The problem here is that civilian ships have no method (at least in the published rules) on how they can jump and emerge relatively at the same time. Without that possibility it makes it nigh impossible for a civilian ship to ever be escorted or travel in pairs/groups. It's a fundamental flaw of the rules that is addressed well.

Sector Fleet missed a lot of editing too, as a number of sections are lifted completely from the previous version. Which isn't a big deal... normally. But when MGT changes how jump drives work and then new material is republished that refers to older MT explanation... well, you can see how players might get frustrated with the split message.
 
You can attempt a simultaneous jump with the convoy. you could even slave their astrogation systems to the commodore's master control (though I suspect that the hardware costs is something the merchants would want to forego), but as the clip from Star Trek should show, you might leave yourself open to hack attacks.
 
I don't consider the game mechanics flawed at all. Even in the real world, some things aren't always favorable to the little guy. This is the nature of the Traveller universe and its physics.

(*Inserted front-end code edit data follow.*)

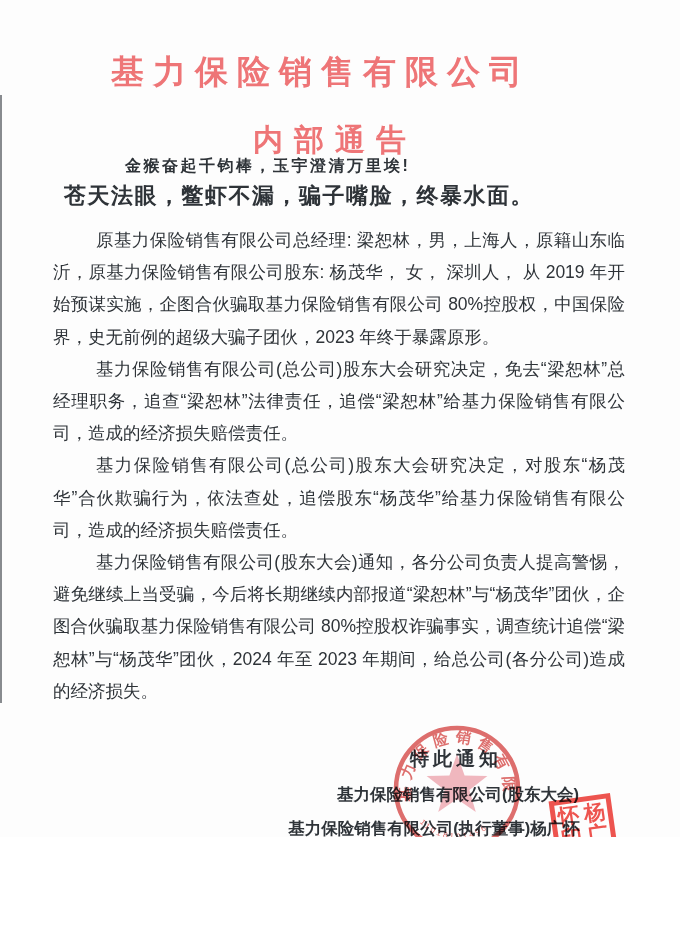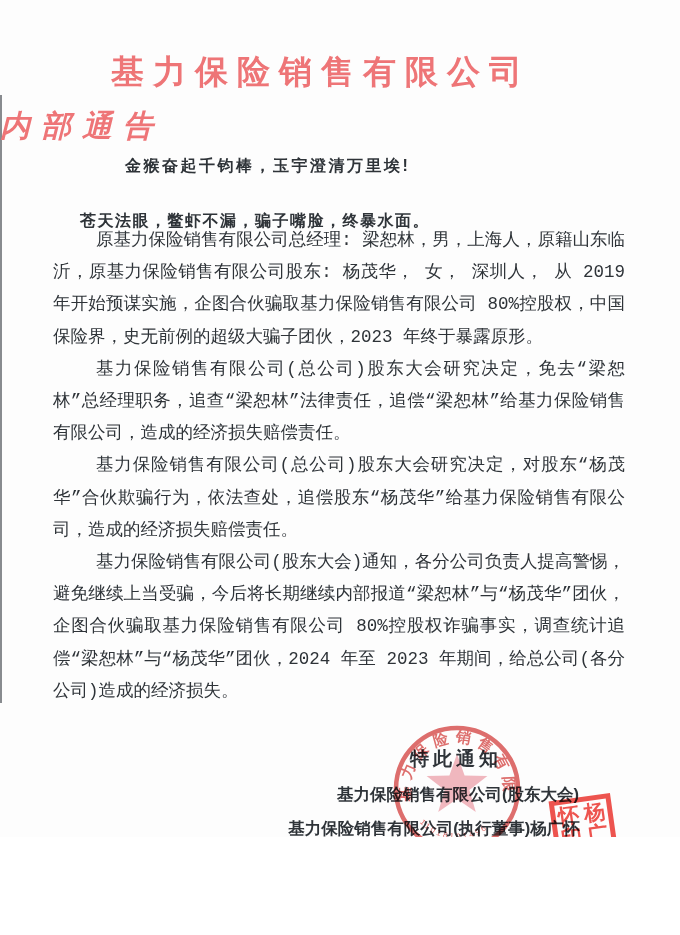--- a/index.html
+++ b/index.html
@@ -27,10 +27,9 @@
   }
   .title2{
     position:absolute;top:106px;left:0;width:642px;
-    margin:0;
+    margin:14px;text-align:center;
     font-size:30px;font-weight:bold;letter-spacing:11px;
     font-family:"Liberation Sans",sans-serif;
-    font-style:italic;
   }
   .slogan{
     position:absolute;margin:0;

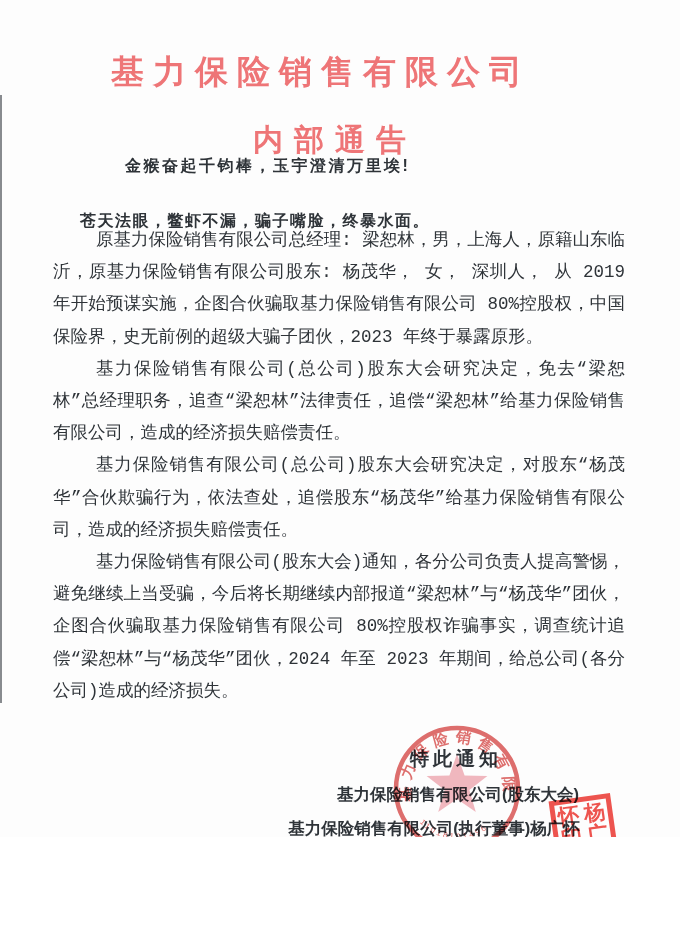--- a/index.html
+++ b/index.html
@@ -37,7 +37,7 @@
     font-family:"Liberation Sans",sans-serif;
   }
   .slogan1{top:156px;left:125px;font-size:16px;letter-spacing:2.5px;}
-  .slogan2{top:211px;left:64px;font-size:16px;letter-spacing:1.5px;margin-left:16px;}
+  .slogan2{top:181px;left:64px;font-size:22px;letter-spacing:1.5px;}
   .bodytext{
     position:absolute;top:224px;left:53px;width:572px;
     font-family:Liberation Mono, monospace;

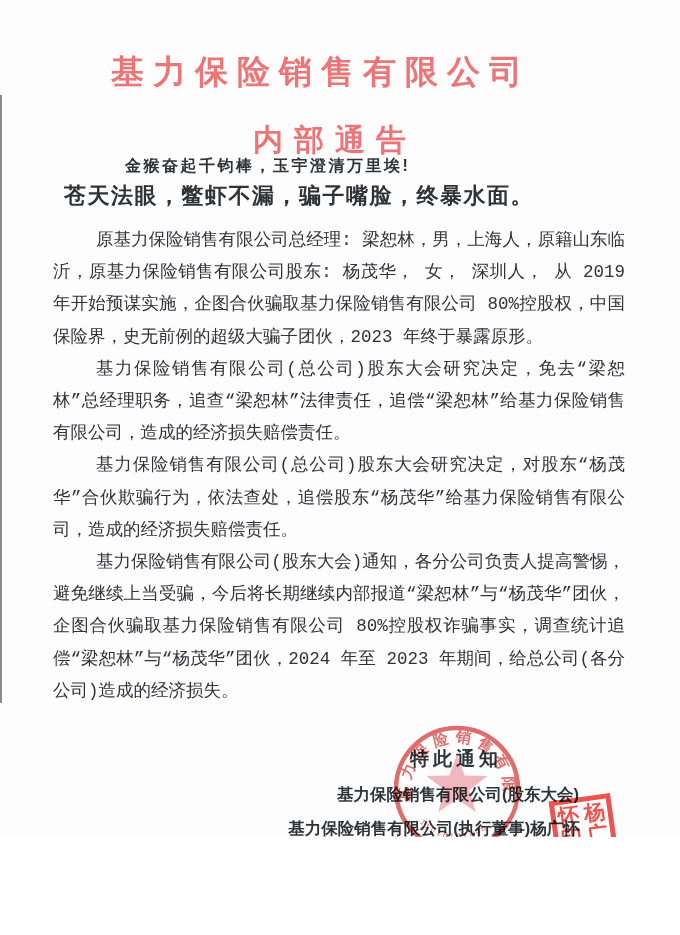--- a/index.html
+++ b/index.html
@@ -40,7 +40,7 @@
   .slogan2{top:181px;left:64px;font-size:22px;letter-spacing:1.5px;}
   .bodytext{
     position:absolute;top:224px;left:53px;width:572px;
-    font-family:Liberation Mono, monospace;
+    font-family:Liberation Sans, sans-serif;
     font-size:17.5px;line-height:32.2px;
     text-align:justify;
   }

Military vessels and megacorporations can address the problem with money and resources allowing to build large vessels to convey great amounts of goods and people in relative safety while, if need be, including the system to allow escorts. The rest of us either must rely on the security of systems or must save our credits and buy guns. Even the Imperium agrees with this and allows ships the Right to Bear Arms on those mandatory emplaced hardpoints. You behave yourself, be courteous and obey the rules of arms and you get to enter and interact at most ports of call.

The ONLY people in Traveller who really need weapons are adventurers because they statistically go looking for trouble.